弟に彼女が出来ました
このお話はフィクションです。
「おかえり」
「ん」
「ご飯は?」
「食ってきた」
最近弟に、彼女が出来た。
弟が上京するのに合わせて二人暮らしを始めて、二年経った時のことだった。
「明日は?」
「食って帰る」
「ん」
他の家族はどうか知らないが、成人を超えた年頃の姉弟が同居しているにしては仲が良かったと思う。これといって大きすぎる喧嘩をしたこともない。お互いに不可侵の領域と、共有しなければならない領域を理解していたんだろう。
大学の初年度なんかは講義やらサークルやらで忙しさのピークなのに、お金のなさを理由にバイトのない日はうちに帰ってきて食事を共にしていたとか。私が夜間のバイトで不在の時は食事を作り置いてくれるだとか。月に一回くらいは一緒に外食をしたりだとか、遊びに行ったりだとか。男にしては、という言葉はあまり使いたくはないけれど、しかし事実として弟は、男にしては気も配れるしそれなりに働いてくれる良いやつだった。
まあそんな弟に二年も彼女が出来ない方が不思議だったと、今にしてみれば思う。自慢と言うのは癪だが、それぐらいの弟ではあったのだ。よく笑うしよく食うし、私の作った料理にも文句どころか不味いなんて言ったことはない。食事に関しては金銭面で何度も喧嘩をしたけれど、今はそんなこともめっきりしなくなった。
理由は簡単だ。弟に彼女が出来てからは食卓を共にしなくなることが増えて、自分の分の食費は自分で工面する形になったからである。いつも彼女と、というわけではないだろうけど、もっぱら弟は外で食べてきて食卓には私が一人で座っている事が多いのだ。
「風呂沸いてるよ」
「おー」
何故かは知らない。何故かは知らないけれど、弟に彼女が出来て、それを私に報告してきたあの日から、面白いくらい会話の量が減った。アニメやら本やら、趣味も気持ち悪いくらい共通してて、例え食事の時間がずれたとしてもそういう、オタクっぽい討論やら口論やら会話は腐るほどしていたはずなのに。それは多分、私が去年の夏頃こっぴどく彼氏に振られたという事件も少なからず影響しているのだと思う。
弟の彼女を、私は知らない。
当然だ。結婚するとでもならない限り、親族に挨拶をする必要はない。そして外出やら帰宅やらの形跡からしても、私がいない間に彼女を家に連れ込むようなことはしていないらしいようだから鉢合わせることもないし、そもそも弟が作ろうとしない限り私とその彼女に接点なんてものは存在しないのだ。うん、つまりは、そういうこと。
「おーい」
「なにー」
「ボディソープなくなった」
「明日買うから洗顔でも使っといて」
「わかった」
基本的に、私たち姉弟はお互いが目の前で関わっている私生活以外に関して、ノータッチを貫いていた。話してくるなら聞く。気になって尋ねるにしても最低限。進路にしても、講義にしても、サークルないようにしても、バイト先にしても、私は弟に関する詳しいことを知っているわけではない。他人に対するパーソナルスペースがあるように、家族に対してもそれがある。ごく自然なことだし、それが暗黙の了解みたいな認識がいつの間にかお互いに存在していた。

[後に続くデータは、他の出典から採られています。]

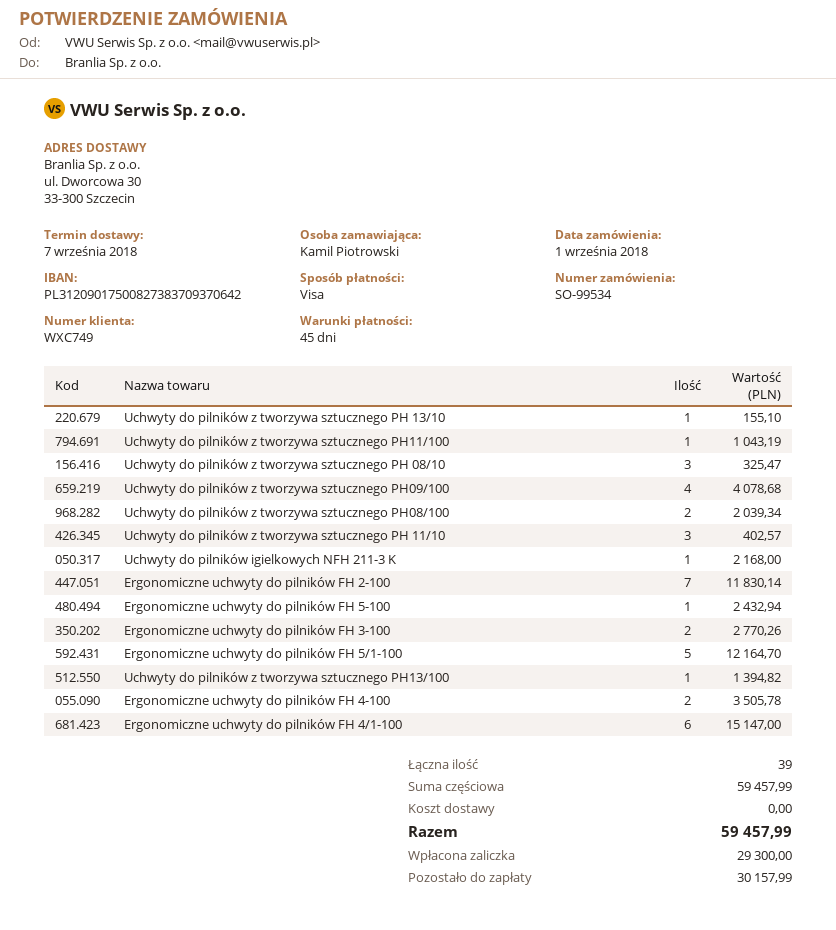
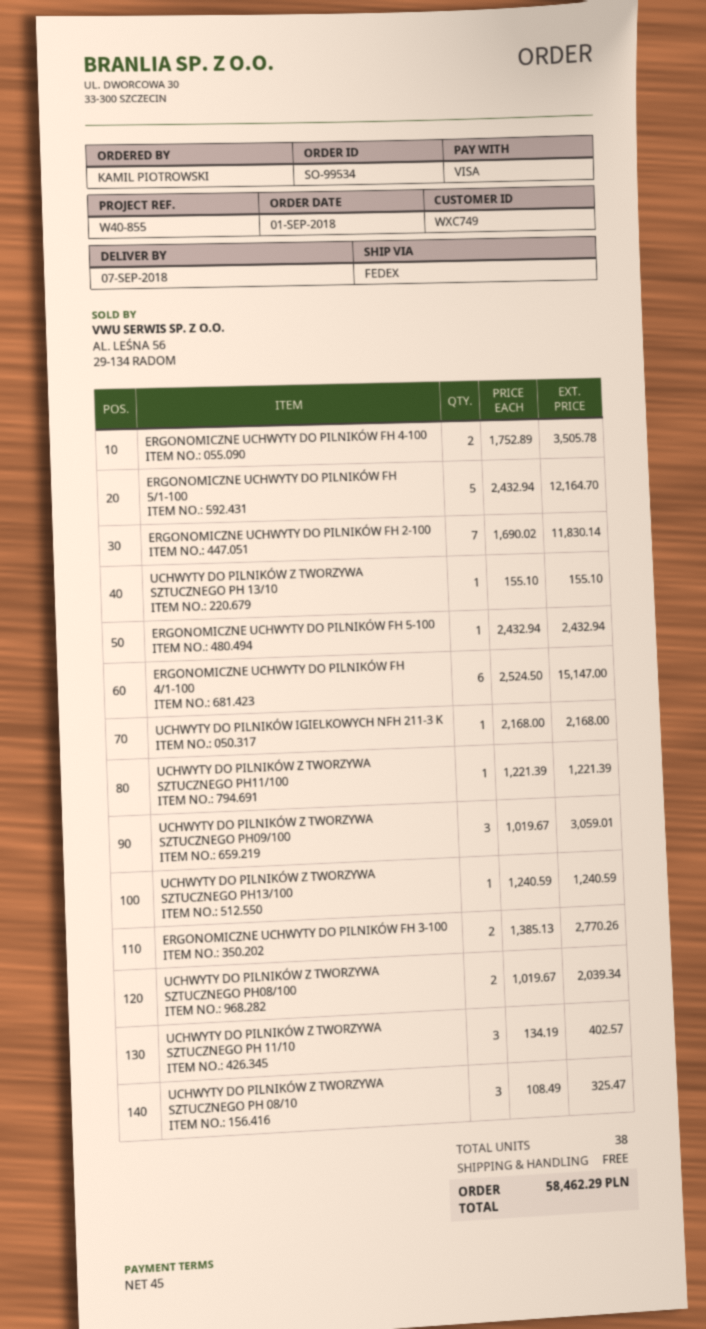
Uchwyty do pilników z tworzywa sztucznego PH11/100: 1 for 1043.19 -> 1 for 1221.39
Uchwyty do pilników z tworzywa sztucznego PH09/100: 4 for 4078.68 -> 3 for 3059.01
Uchwyty do pilników z tworzywa sztucznego PH13/100: 1 for 1394.82 -> 1 for 1240.59
total quantity: 39 -> 38
total: 59457.99 -> 58462.29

そんな状態でも仲良くやれていたのだから、私と弟はそれなりに器用な姉弟だったのかもしれない。
冷凍していたご飯を電子レンジにぶち込む。しばらくしてから、チン、なんて可愛らしさとは程遠い、ピーッというやけに耳に障るうるさい音がしてからターンテーブルが動きを止めた。そこに温めておいた二人分のカレーのうち、半分をよそってスプーンを取り出す。残りは明日のブランチに、カレードリアにでもして食べよう。
合掌、いただきます。
湯気の立った、食欲をそそる香りを放つほかほかのカレーを掬って、吹いて冷ましてから口に入れる。咀嚼、咀嚼、飲み込む。
「…まっず」
ひとりでに呟けば、視線の先にあった空っぽの椅子がやけに目についた。